Exercise directions: Set down exactly the lines below, starting at the one that contains "total: 963.59 -> 885.02" and ending at the one that contains "deposit: 28.38 -> 45.00", with both of those lines included and nothing else.

Given records:

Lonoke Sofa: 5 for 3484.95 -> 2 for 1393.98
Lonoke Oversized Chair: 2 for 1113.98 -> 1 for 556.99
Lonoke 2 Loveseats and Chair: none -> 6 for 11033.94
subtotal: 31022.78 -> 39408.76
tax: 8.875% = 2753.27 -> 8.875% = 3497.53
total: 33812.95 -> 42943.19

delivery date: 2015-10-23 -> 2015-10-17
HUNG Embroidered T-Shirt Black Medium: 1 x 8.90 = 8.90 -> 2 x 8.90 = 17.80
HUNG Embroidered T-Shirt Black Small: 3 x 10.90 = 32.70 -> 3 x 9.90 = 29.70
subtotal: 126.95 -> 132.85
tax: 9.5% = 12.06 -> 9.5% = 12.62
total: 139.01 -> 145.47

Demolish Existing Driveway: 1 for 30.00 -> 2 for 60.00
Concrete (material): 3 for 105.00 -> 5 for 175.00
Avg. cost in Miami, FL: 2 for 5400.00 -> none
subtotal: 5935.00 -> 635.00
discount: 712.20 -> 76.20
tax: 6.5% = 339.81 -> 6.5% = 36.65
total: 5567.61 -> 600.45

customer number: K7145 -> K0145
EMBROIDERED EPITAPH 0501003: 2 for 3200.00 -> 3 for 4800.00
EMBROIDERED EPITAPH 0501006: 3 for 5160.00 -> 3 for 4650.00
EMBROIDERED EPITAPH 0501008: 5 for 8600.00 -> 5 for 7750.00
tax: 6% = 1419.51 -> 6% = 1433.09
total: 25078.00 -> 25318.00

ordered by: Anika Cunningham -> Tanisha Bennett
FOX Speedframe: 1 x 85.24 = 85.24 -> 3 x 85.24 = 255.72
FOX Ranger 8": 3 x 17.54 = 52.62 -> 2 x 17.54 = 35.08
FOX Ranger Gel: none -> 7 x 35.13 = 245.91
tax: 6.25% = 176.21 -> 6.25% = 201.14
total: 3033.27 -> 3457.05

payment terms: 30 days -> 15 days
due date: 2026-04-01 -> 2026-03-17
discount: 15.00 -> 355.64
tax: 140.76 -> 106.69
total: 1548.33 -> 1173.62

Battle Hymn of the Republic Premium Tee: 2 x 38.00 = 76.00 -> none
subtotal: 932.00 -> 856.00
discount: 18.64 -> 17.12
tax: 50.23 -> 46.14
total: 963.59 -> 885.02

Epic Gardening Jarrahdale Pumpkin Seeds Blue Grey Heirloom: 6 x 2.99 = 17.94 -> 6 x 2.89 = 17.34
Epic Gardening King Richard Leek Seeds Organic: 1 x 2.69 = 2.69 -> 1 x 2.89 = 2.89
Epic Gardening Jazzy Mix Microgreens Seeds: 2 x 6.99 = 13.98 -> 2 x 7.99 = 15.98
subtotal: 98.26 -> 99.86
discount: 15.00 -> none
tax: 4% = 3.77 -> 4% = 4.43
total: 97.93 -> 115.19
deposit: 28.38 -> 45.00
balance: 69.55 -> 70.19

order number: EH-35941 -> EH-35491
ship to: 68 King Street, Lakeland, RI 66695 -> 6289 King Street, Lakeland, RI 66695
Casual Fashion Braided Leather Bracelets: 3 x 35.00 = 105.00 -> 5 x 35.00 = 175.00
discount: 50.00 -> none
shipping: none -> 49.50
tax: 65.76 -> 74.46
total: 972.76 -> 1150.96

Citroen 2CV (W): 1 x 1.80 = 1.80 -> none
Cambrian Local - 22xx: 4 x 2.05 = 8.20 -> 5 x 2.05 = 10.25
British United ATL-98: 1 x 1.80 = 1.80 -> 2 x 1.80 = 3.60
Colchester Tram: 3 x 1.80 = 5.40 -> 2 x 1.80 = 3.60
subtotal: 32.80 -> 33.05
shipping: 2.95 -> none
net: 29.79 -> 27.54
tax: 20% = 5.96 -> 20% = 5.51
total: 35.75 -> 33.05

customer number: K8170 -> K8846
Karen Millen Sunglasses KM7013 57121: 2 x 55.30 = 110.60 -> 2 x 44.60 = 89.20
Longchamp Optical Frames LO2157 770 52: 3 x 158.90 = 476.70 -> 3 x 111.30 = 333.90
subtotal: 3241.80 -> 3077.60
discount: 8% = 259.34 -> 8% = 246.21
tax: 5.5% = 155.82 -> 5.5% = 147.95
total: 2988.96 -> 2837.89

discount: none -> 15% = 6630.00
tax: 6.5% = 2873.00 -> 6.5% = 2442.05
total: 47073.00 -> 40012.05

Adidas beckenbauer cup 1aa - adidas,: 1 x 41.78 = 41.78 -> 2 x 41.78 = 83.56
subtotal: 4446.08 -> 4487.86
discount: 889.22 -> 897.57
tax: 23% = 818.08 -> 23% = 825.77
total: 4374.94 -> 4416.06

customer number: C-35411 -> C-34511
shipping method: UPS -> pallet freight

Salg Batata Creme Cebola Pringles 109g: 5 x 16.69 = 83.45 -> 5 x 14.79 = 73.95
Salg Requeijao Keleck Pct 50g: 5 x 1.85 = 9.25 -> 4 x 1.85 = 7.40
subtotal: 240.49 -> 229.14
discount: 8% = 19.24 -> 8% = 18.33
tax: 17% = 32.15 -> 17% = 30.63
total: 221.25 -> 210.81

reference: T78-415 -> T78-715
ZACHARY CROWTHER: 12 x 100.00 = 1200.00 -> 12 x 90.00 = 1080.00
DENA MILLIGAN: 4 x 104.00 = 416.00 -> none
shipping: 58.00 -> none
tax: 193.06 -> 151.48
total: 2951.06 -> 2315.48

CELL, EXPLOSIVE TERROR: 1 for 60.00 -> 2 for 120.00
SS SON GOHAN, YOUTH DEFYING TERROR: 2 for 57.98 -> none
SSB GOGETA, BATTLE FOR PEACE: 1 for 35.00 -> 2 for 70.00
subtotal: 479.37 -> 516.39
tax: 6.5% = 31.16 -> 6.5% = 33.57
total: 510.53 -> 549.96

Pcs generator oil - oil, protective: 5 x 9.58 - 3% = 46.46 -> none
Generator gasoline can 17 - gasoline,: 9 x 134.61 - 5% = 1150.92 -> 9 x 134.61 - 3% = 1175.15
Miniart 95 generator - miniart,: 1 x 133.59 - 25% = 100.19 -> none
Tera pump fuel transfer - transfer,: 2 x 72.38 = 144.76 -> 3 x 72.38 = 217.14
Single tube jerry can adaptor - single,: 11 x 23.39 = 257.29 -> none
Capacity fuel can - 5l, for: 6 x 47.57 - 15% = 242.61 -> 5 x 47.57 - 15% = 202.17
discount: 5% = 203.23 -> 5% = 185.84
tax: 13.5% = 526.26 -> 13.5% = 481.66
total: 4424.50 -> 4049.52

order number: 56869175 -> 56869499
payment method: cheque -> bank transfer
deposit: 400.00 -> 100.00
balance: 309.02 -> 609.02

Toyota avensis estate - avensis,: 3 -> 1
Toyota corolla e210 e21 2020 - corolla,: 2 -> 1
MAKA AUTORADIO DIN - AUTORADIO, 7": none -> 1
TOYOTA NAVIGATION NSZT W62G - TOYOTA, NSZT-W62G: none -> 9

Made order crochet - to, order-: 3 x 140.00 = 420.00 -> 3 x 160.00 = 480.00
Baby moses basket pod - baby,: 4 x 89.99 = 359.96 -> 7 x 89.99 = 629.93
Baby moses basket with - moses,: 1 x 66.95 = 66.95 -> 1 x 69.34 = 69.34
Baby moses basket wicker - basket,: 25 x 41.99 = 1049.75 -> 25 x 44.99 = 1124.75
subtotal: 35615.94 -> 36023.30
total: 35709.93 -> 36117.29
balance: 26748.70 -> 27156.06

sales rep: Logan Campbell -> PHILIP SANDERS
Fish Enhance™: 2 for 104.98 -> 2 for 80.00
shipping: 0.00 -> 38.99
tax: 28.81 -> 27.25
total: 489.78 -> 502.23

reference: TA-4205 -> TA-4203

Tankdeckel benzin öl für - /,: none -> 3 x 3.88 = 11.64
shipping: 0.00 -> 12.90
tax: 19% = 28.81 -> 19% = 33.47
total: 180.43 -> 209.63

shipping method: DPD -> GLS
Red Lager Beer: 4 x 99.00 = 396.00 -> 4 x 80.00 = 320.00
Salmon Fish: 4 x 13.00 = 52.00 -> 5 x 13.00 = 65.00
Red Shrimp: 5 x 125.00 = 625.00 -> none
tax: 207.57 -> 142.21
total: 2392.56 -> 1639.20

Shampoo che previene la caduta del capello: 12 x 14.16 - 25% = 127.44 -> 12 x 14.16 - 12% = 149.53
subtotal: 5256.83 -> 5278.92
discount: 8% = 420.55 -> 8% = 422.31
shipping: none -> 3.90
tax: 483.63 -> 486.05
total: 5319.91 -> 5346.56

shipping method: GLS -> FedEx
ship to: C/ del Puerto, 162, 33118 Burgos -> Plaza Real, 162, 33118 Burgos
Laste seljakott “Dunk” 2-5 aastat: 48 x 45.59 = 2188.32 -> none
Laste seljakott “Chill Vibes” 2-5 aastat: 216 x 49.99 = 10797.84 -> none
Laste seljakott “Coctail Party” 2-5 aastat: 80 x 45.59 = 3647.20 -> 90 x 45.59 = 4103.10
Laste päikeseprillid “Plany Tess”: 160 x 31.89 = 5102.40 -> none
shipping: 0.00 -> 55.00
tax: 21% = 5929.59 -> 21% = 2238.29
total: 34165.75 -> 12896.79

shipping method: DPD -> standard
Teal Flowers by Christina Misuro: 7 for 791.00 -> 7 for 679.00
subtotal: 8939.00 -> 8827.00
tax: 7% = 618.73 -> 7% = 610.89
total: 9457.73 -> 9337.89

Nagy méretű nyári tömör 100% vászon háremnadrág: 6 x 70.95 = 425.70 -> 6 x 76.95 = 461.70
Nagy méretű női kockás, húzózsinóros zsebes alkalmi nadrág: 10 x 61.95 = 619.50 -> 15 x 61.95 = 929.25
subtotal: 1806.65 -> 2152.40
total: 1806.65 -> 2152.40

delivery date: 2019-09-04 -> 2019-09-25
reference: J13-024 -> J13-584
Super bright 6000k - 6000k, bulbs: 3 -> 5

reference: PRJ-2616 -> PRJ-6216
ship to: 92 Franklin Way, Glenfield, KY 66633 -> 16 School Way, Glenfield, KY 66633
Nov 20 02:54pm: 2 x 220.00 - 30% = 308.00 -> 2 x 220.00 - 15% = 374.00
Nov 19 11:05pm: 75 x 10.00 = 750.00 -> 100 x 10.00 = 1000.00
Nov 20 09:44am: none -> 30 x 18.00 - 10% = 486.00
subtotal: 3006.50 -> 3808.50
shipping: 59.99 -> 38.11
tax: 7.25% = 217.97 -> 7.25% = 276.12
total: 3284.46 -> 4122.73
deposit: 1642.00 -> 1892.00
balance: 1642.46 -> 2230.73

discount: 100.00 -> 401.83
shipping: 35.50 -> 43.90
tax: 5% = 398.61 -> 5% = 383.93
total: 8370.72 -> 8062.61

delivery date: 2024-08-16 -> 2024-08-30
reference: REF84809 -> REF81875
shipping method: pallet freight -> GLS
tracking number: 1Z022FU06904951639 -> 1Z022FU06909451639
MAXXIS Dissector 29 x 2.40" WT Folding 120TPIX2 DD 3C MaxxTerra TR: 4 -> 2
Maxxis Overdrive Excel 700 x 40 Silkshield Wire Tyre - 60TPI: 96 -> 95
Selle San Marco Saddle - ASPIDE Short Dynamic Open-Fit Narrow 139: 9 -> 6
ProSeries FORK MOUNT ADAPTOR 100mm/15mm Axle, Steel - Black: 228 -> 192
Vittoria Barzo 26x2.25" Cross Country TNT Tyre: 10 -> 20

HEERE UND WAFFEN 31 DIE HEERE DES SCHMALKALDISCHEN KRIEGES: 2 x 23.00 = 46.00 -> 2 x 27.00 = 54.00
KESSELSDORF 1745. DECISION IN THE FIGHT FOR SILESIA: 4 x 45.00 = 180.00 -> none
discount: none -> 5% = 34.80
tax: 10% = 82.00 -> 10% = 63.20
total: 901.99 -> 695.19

Finished exercise:
total: 963.59 -> 885.02

Epic Gardening Jarrahdale Pumpkin Seeds Blue Grey Heirloom: 6 x 2.99 = 17.94 -> 6 x 2.89 = 17.34
Epic Gardening King Richard Leek Seeds Organic: 1 x 2.69 = 2.69 -> 1 x 2.89 = 2.89
Epic Gardening Jazzy Mix Microgreens Seeds: 2 x 6.99 = 13.98 -> 2 x 7.99 = 15.98
subtotal: 98.26 -> 99.86
discount: 15.00 -> none
tax: 4% = 3.77 -> 4% = 4.43
total: 97.93 -> 115.19
deposit: 28.38 -> 45.00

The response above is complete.